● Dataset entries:
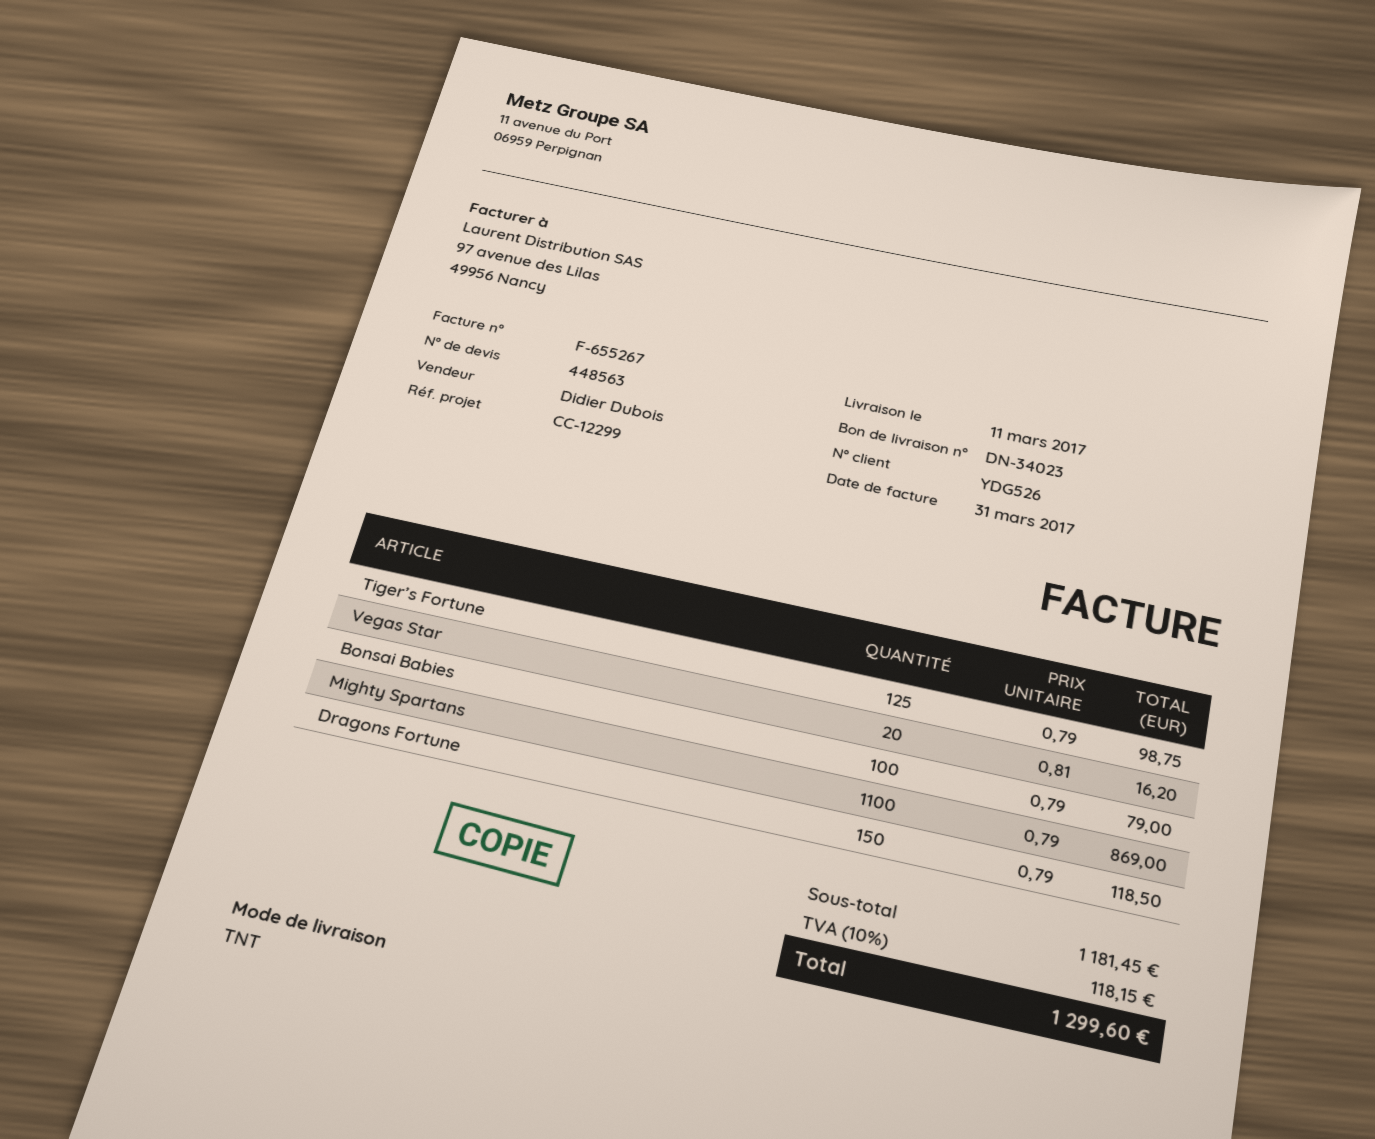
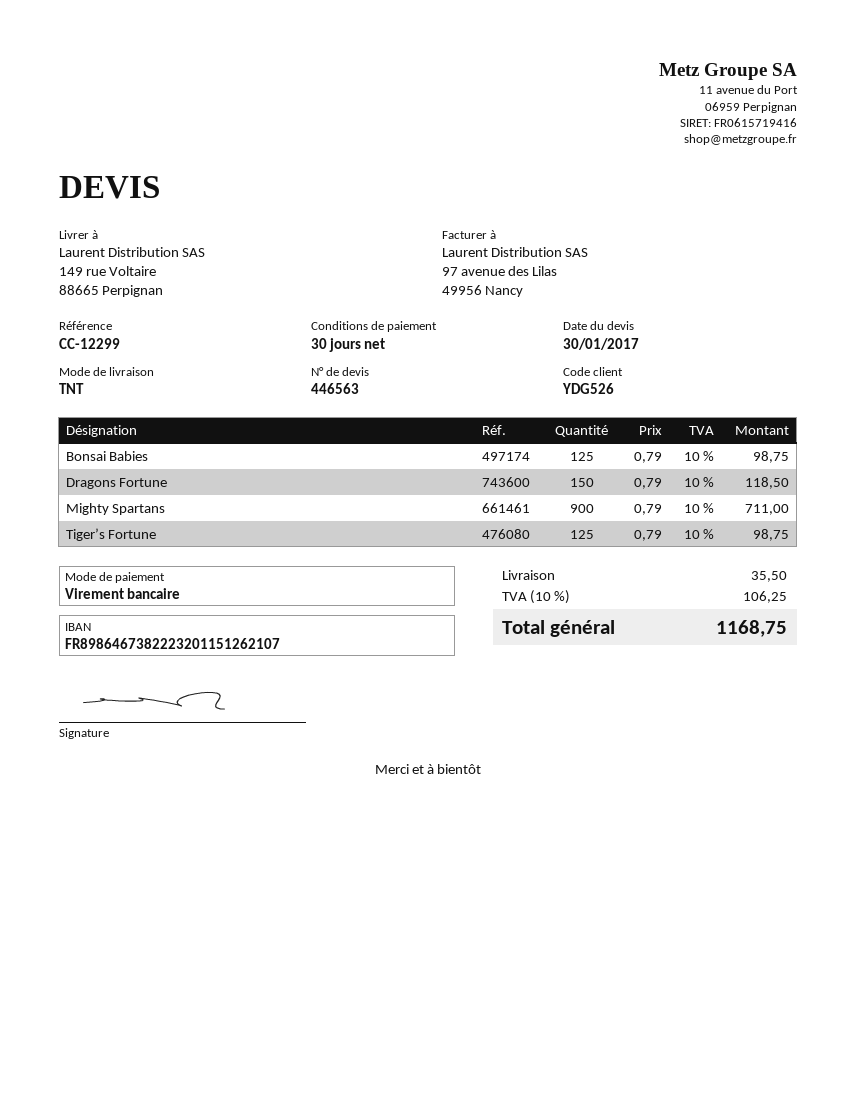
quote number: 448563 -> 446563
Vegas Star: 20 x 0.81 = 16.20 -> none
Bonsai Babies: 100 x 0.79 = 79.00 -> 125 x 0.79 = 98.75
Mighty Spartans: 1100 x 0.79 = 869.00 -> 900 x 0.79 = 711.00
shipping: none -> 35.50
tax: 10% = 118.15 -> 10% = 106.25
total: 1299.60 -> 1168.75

● Directions: Across these entries, count each line where the string "none" shows up. Give only the count.

● Answer space: 2